# Artist-Artist relationships

By Alejandro Fernández Sánchez

## Setting up the connection

In [1]:
# Just in case you're the host and it's not already started
!service postgresql start

In [2]:
# Imports
import psycopg2
import pandas as pd
from sqlalchemy import create_engine
import os
from dotenv import load_dotenv
import json
load_dotenv()

True

In [3]:
DB_NAME = os.getenv("DB_NAME")
DB_HOST = os.getenv("DB_HOST")
DB_USER = os.getenv("DB_USER")
DB_PASS = os.getenv("DB_PASS")
DB_PORT = os.getenv("DB_PORT")

In [4]:
# Establishing a connection via postgre's python driver
conn = psycopg2.connect(
    database=DB_NAME,
    host=DB_HOST,
    user=DB_USER,
    password=DB_PASS,
    port=DB_PORT
)
conn

<connection object at 0x7ff3ecfdee80; dsn: 'user=musicbrainz password=xxx dbname=musicbrainz_db host=localhost port=5432', closed: 0>

In [5]:
cursor = conn.cursor()  # Helps with querying without memory allocation
cursor

<cursor object at 0x7ff3ecd827a0; closed: 0>

In [6]:
# Helper function
def query_with_cursor(c, q, column_names=False, head=False):
    conn.rollback()  # This is needed if a previous query fails
    c.execute(q)
    if column_names:
        print([col[0] for col in c.description])
    count = 0
    for r in c:
        print(r)
        count += 1
        if head and count == 10:
            break

In [7]:
# Used for saving results to pandas dataframes
engine_url = f"postgresql://{DB_USER}:{DB_PASS}@{DB_HOST}:{DB_PORT}/{DB_NAME}"
engine = create_engine(engine_url, pool_size=10, max_overflow=0)
engine

Engine(postgresql://musicbrainz:***@localhost:5432/musicbrainz_db)
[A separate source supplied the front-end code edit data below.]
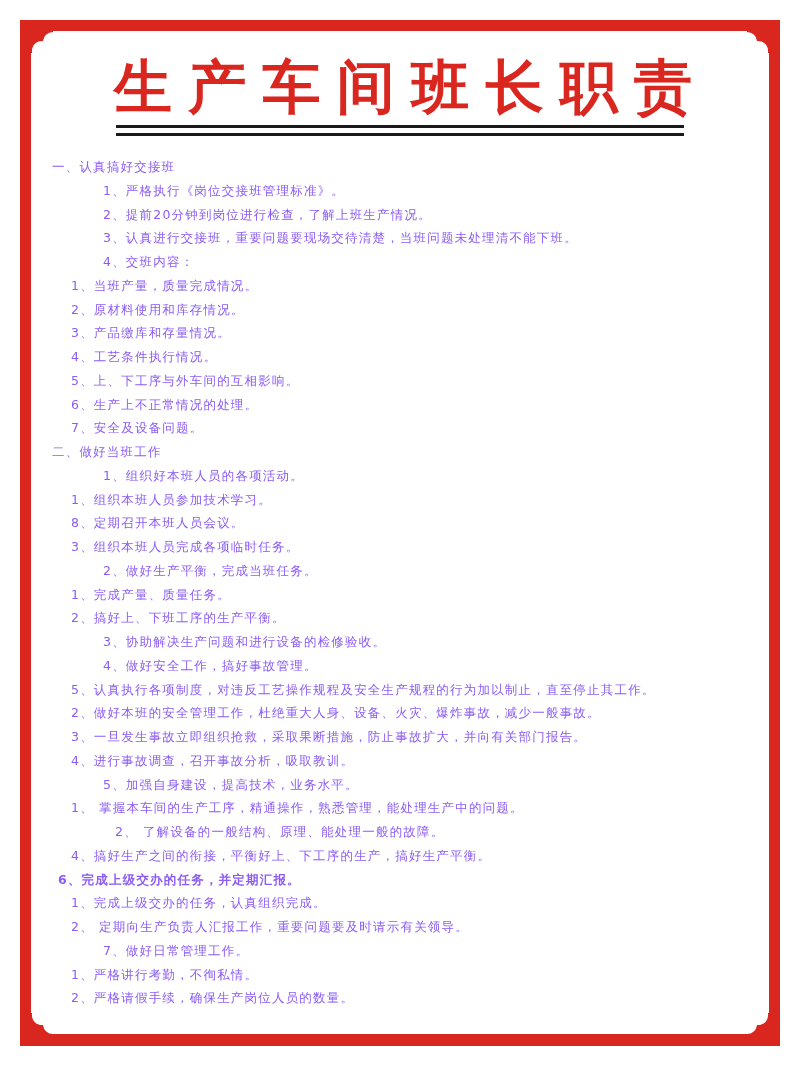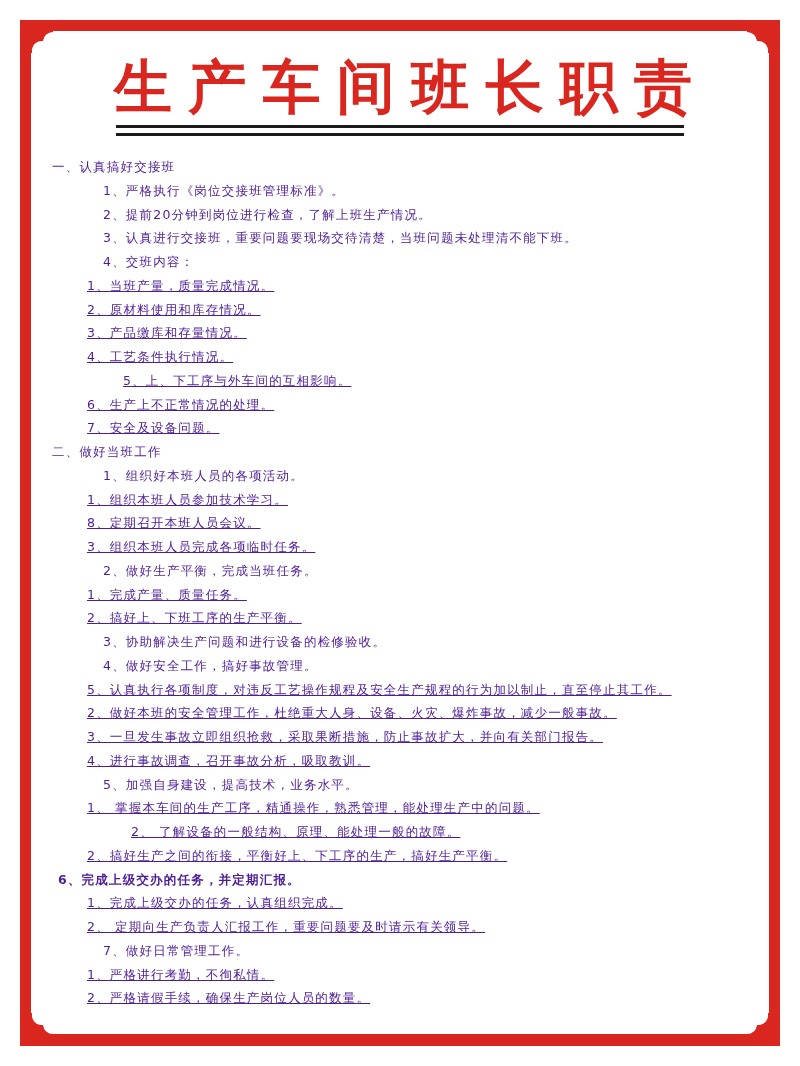--- a/index.html
+++ b/index.html
@@ -28,7 +28,7 @@
 
   .content { position: absolute; left: 0; top: 155px; width: 800px; }
   .line { position: absolute; height: 24px; line-height: 24px; font-size: 12.5px;
-          color: #4c1d95; white-space: nowrap; letter-spacing: 1.2px; }
+          color: #8b5cf6; white-space: nowrap; letter-spacing: 1.2px; }
   .lvl0 { left: 52px; }
   .lvl1 { left: 63px; margin-left: 40px; }
   .lvl1b { left: 58px; }

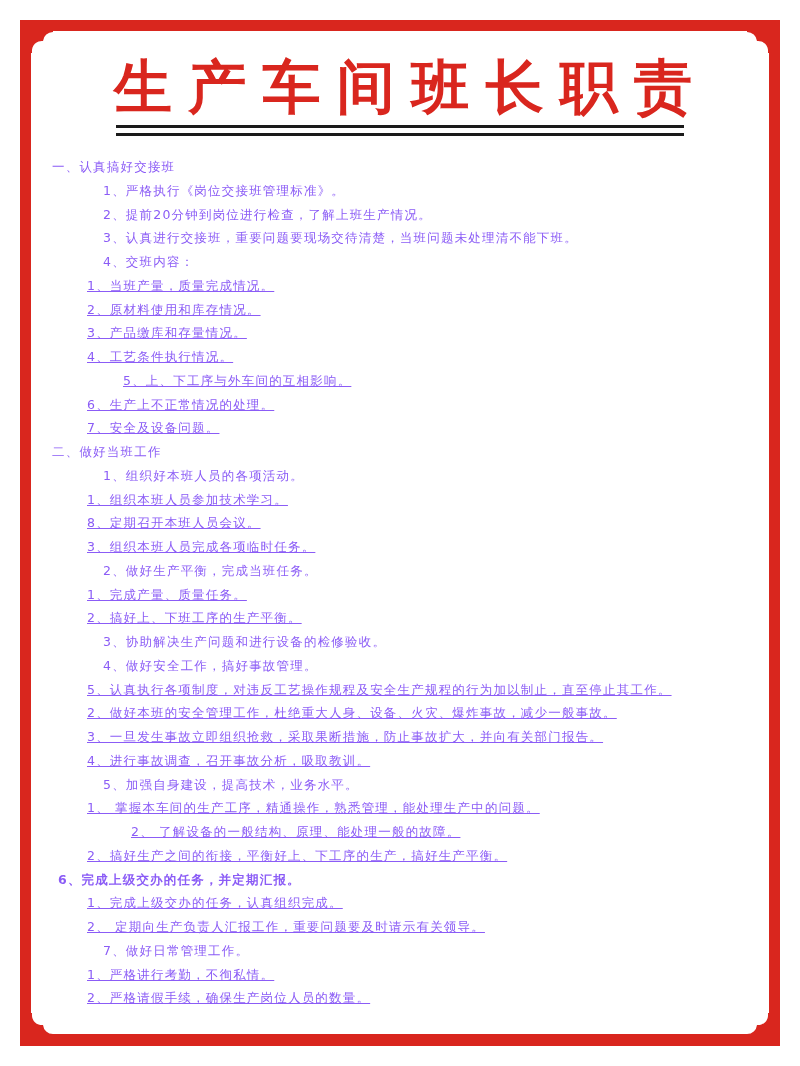--- a/index.html
+++ b/index.html
@@ -32,7 +32,7 @@
   .lvl0 { left: 52px; }
   .lvl1 { left: 63px; margin-left: 40px; }
   .lvl1b { left: 58px; }
-  .lvl2 { left: 87px; text-decoration: underline; }
+  .lvl2 { left: 71px; }
 </style>
 </head>
 <body>

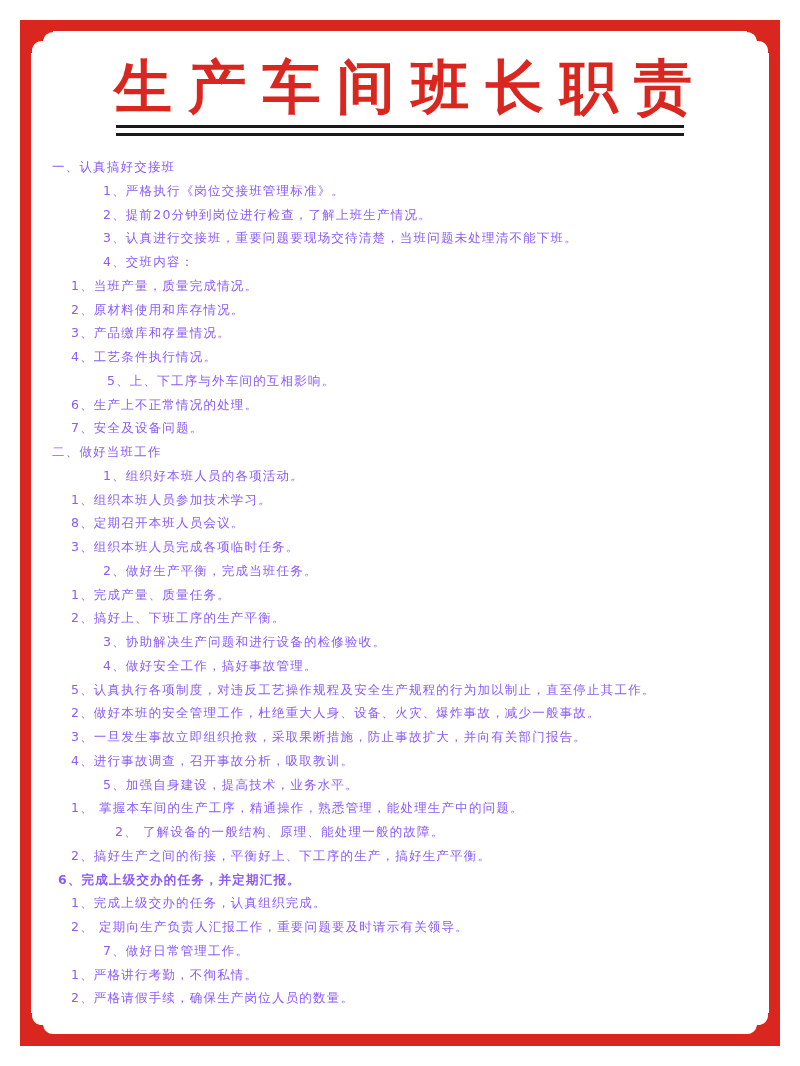--- a/index.html
+++ b/index.html
@@ -84,7 +84,7 @@
     <div class="line lvl2" style="top: 142.5px;">2、原材料使用和库存情况。</div>
     <div class="line lvl2" style="top: 166.25px;">3、产品缴库和存量情况。</div>
     <div class="line lvl2" style="top: 190px;">4、工艺条件执行情况。</div>
-    <div class="line lvl2" style="top: 213.75px; margin-left: 36px;">5、上、下工序与外车间的互相影响。</div>
+    <div class="line lvl2" style="top: 213.75px;">5、上、下工序与外车间的互相影响。</div>
     <div class="line lvl2" style="top: 237.5px;">6、生产上不正常情况的处理。</div>
     <div class="line lvl2" style="top: 261.25px;">7、安全及设备问题。</div>
     <div class="line lvl0" style="top: 285px;">二、做好当班工作</div>

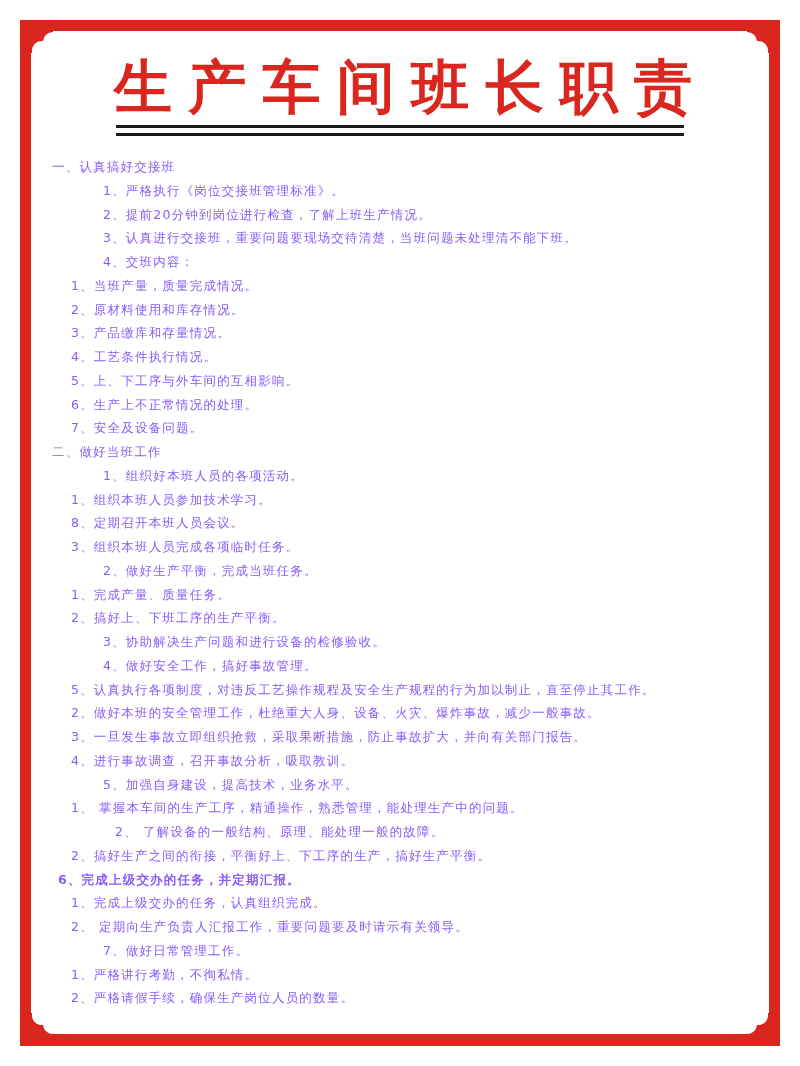--- a/index.html
+++ b/index.html
@@ -104,7 +104,7 @@
     <div class="line lvl1" style="top: 617.5px;">5、加强自身建设，提高技术，业务水平。</div>
     <div class="line lvl2" style="top: 641.25px;">1、 掌握本车间的生产工序，精通操作，熟悉管理，能处理生产中的问题。</div>
     <div class="line lvl2" style="top: 665px; margin-left: 44px;">2、 了解设备的一般结构、原理、能处理一般的故障。</div>
-    <div class="line lvl2" style="top: 688.75px;">2、搞好生产之间的衔接，平衡好上、下工序的生产，搞好生产平衡。</div>
+    <div class="line lvl2" style="top: 688.75px;">4、搞好生产之间的衔接，平衡好上、下工序的生产，搞好生产平衡。</div>
     <div class="line lvl1b" style="top: 712.5px; font-weight: bold;">6、完成上级交办的任务，并定期汇报。</div>
     <div class="line lvl2" style="top: 736.25px;">1、完成上级交办的任务，认真组织完成。</div>
     <div class="line lvl2" style="top: 760px;">2、 定期向生产负责人汇报工作，重要问题要及时请示有关领导。</div>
## Types of artists relationships

How many are there?

In [8]:
query_with_cursor(
    cursor,
    "SELECT COUNT(*) FROM l_artist_artist"
)

(710951,)


Seems like a fairly big number, let's check how they relate to each other.

In [9]:
query =\
"""
SELECT id, name, description, long_link_phrase
FROM link_type
WHERE entity_type0 = 'artist'
  AND entity_type1 = 'artist'
ORDER BY id
"""
pd.read_sql_query(query, engine)

Unnamed: 0,id,name,description,long_link_phrase
0,102,collaboration,"This is used to specify that an <a href=""/doc/...",collaborated {minor:minorly} {additional:addit...
1,103,member of band,This indicates a person is a member of a group.,is/was {additional:an|a} {additional} {origina...
2,104,supporting musician,Indicates an artist doing long-time instrument...,is/was a supporting artist for
3,105,instrumental supporting musician,Indicates a musician doing long-time instrumen...,does/did {instrument} support for
4,106,musical relationships,,musical relationship
5,107,vocal supporting musician,Indicates a musician doing long-time vocal sup...,does/did {vocal:%|vocals} support for
6,108,is person,This links an artist's performance name (a sta...,performs as
7,109,parent,Indicates a parent-child relationship.,is the {step}parent of
8,110,sibling,This links two siblings (brothers or sisters).,has {half:half-}{step}sibling
9,111,married,This links artists who were married.,is/was married to


It seems like we have 22 possible relationships. They are all important, but there are three that differ from the rest.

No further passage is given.